# MATERIAL FOR THIS EXERCISE:
◇ ◇ ◇ ◇
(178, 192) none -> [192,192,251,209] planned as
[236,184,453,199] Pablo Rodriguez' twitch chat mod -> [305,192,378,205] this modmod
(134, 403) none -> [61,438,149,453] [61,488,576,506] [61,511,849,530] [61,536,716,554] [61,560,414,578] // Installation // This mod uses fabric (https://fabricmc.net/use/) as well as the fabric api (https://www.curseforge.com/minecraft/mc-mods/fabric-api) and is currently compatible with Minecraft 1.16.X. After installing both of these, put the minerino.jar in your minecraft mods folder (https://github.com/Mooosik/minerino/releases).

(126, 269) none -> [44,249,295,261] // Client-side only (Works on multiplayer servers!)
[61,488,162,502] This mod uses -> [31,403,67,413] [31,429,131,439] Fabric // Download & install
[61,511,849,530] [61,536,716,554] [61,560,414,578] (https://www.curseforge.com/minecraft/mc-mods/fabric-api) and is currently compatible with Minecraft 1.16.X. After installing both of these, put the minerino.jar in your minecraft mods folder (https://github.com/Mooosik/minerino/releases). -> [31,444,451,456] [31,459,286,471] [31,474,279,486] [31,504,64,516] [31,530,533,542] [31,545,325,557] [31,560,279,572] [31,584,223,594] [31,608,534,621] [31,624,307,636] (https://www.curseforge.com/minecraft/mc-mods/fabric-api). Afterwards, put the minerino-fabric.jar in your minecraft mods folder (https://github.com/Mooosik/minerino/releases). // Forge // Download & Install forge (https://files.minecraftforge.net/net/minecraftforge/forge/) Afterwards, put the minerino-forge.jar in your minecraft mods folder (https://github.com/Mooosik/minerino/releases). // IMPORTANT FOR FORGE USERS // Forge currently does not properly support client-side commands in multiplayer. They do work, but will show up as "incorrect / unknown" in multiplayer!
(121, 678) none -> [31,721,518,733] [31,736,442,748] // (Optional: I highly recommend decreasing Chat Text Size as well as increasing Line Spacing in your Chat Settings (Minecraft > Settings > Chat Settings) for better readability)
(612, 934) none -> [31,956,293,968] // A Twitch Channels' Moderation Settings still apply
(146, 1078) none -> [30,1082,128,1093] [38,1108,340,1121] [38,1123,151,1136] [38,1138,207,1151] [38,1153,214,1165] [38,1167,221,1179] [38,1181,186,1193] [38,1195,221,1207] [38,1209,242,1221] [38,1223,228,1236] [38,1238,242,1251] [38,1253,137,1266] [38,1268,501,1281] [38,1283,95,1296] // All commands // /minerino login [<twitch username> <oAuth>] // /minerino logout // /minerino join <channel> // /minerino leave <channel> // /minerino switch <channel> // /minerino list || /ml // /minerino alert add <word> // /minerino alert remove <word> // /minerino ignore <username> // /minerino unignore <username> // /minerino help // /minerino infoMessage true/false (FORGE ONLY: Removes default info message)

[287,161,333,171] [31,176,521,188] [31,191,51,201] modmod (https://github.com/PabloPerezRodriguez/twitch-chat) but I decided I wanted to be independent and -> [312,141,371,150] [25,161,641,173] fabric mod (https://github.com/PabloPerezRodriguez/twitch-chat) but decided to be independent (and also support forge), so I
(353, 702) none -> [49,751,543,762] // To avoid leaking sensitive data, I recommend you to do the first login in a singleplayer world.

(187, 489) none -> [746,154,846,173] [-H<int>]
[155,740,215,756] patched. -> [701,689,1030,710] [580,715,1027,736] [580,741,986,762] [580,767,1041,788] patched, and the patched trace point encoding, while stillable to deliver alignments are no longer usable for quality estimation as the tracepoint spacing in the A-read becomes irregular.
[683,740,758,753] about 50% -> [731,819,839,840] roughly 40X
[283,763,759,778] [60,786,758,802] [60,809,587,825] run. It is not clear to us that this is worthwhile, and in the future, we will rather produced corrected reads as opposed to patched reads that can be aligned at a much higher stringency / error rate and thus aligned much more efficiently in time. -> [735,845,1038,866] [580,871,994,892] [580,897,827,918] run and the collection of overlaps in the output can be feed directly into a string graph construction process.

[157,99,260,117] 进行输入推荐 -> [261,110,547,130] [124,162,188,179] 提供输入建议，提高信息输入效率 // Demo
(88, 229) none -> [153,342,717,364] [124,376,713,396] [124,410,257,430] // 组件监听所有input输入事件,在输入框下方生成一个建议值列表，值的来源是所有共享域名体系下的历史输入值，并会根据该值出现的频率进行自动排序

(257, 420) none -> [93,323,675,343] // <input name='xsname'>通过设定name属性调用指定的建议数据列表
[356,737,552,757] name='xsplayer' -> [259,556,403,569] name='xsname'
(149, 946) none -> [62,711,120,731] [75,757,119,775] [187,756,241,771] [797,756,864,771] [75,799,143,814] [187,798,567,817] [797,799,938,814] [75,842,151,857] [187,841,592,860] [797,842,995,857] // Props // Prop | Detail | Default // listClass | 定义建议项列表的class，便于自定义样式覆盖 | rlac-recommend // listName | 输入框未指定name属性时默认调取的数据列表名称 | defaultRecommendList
◇ ◇ ◇ ◇
# PROBLEM TO WORK ON:
I need every line of the material that includes "xsname", so please copy them out.

# TASK ANSWER:
(257, 420) none -> [93,323,675,343] // <input name='xsname'>通过设定name属性调用指定的建议数据列表
[356,737,552,757] name='xsplayer' -> [259,556,403,569] name='xsname'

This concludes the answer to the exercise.